Son exposition, WasteLand, présentée cet hiver au lycée, réunit une série d’œuvres peintes narrant la vie de personnages divers dans une ville fictive, sinistrée et peu attrayante ; une ville, à bien des égards, analogue à Saint Etienne ! Le projet artistique vise à mettre en avant (et à dénoncer !) l’apathie collective que provoque la société capitaliste libérale. L’engagement politique de Linda Roux affleure donc d’emblée, dès la mise en forme du projet qui se réfère par ailleurs explicitement à l’atmosphère macabre de The Walking Dead pour illustrer cette zombification fruit de l’exploitation capitaliste.

Linda Roux, Dimanche, 16:45, acrylique sur toile, 150 x 120 cm, 2015

Cette exposition met en scène les vies mornes, et parfois illusoires, de personnages inspirés d’amis de l’artiste ; des anti-héros fondamentalement attachés à leur classe sociale. « Classe sociale » ! L’expression est lâchée ! Cette notion de sociologie (un peu datée, il faut bien l’avouer !) a en effet souvent été convoquée au cours de l’échange que nous avons eu avec Linda Roux, l’artiste la désignant comme un “déterminant tenace” qui nous enracine et nous permet de (contraint à ?) nous rappeler nos origines.

Ainsi, de toile en toile, les personnages partagent avec nous, qui les vicissitudes de sa condition prolétaire, qui son quotidien étriqué de petit bourgeois appartenant à la classe moyenne désillusionnée en voie de paupérisation. Chaque « portrait » est titré en anglais et ne manque pas de faire un clin d’œil à la pop culture et aux séries dont ces classes populaires sont souvent friandes.

Nous avons, par exemple, Pierre (personnage de l’une des toiles) qui a préféré fuir la vie urbaine en raison de sa misanthropie et qui a décidé de s’installer dans une simili-campagne semblable à celle que l’on peut trouver à Saint Martin La plaine, la bourgade où Linda Roux a grandi ; le « monde des haies » dit-elle en référence aux lotissements qui marquent l’urbanisme un peu anarchique des couronnes périurbaines des grandes agglomérations françaises.

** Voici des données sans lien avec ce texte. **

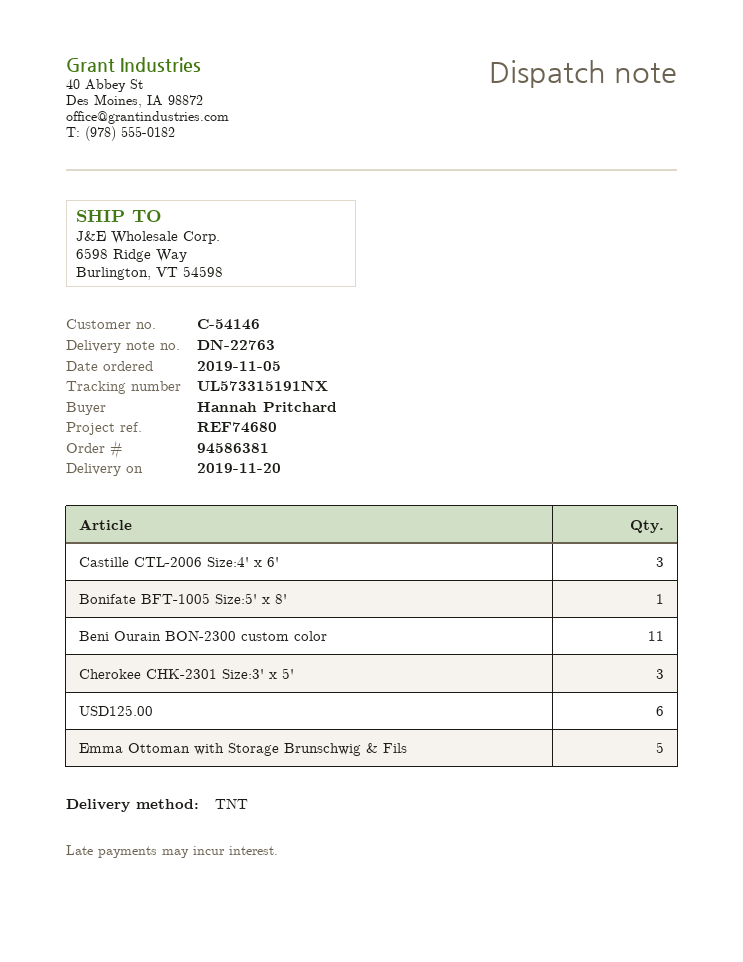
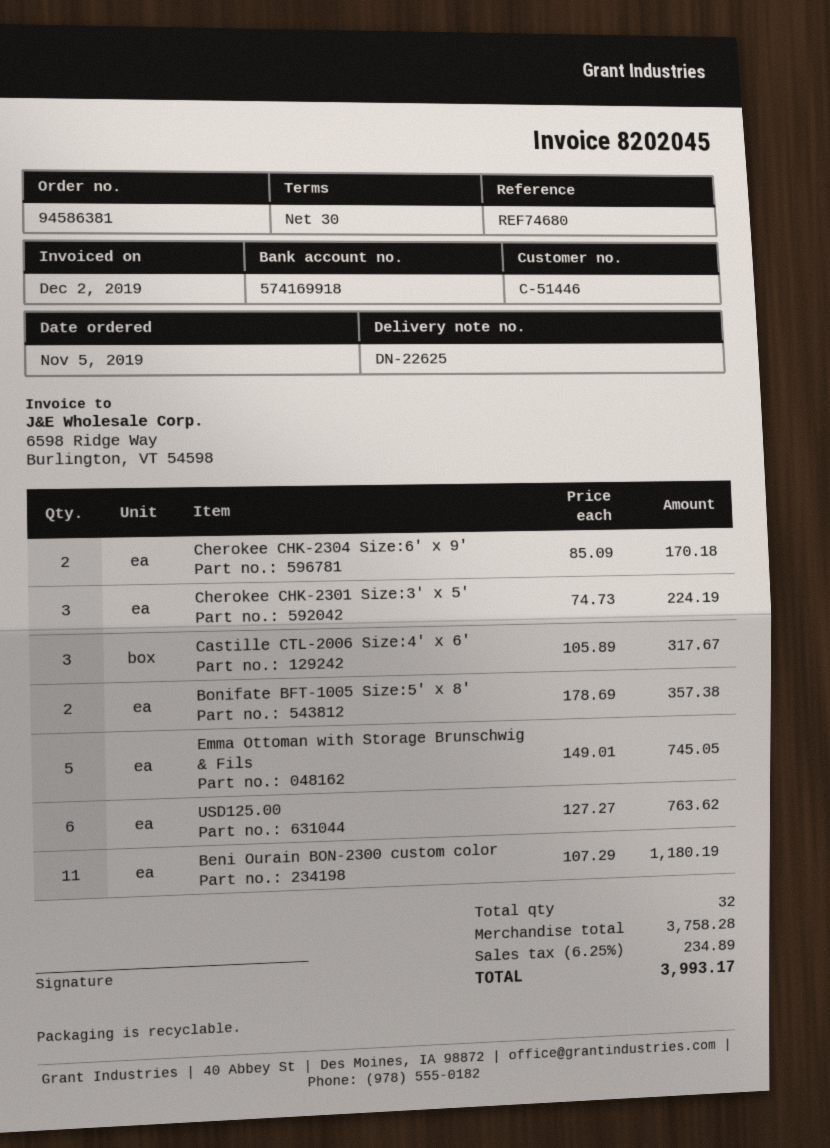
delivery note number: DN-22763 -> DN-22625
customer number: C-54146 -> C-51446
Bonifate BFT-1005 Size:5' x 8': 1 -> 2
Cherokee CHK-2304 Size:6' x 9': none -> 2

Linda Roux, Le train à destination de Tokyo va entrer en gare (de Ozu à Takahata),
acrylique sur toile, 170 x 140 cm, 2018

Puis, figure Stéphane, un homme qui s’est « surclassé » en s’arrachant à sa classe sociale d’origine : ce fils de paysan a en effet réussi à devenir professeur d’Arts plastiques. Las, il subit depuis lors une routine morose dont il tente de s’extirper en fumant de temps à autre des cigarettes « spéciales » ( !)… Nous retrouvons ici la charge véhémente de Linda Roux à l’endroit du « métro, boulot, dodo » qui structure la vie de nombreux Français des classes moyennes et populaires.

Enfin, voici Valérie, une femme dont la situation financière s’avère instable et qui jongle avec des petits boulots. La faiblesse des revenus et la précarité de sa situation ne l’empêchent pas, bien au contraire, de garder un peu de temps pour se divertir ; son passe-temps favori est la lecture de mangas qui lui permet de s’évader en voyageant dans des campagnes japonaises fictives. D’ailleurs, cette émancipation par le divertissement ne serait-elle pas fictive, comme les rizières des mangas ? Après tout, l’étymologie du mot « divertissement » (et la philosophie de Blaise Pascal !) devrait nous mettre en garde… « Panem et circenses » (« Du pain et des jeux ») disaient les Romains dans la même veine… avec Paul Veyne !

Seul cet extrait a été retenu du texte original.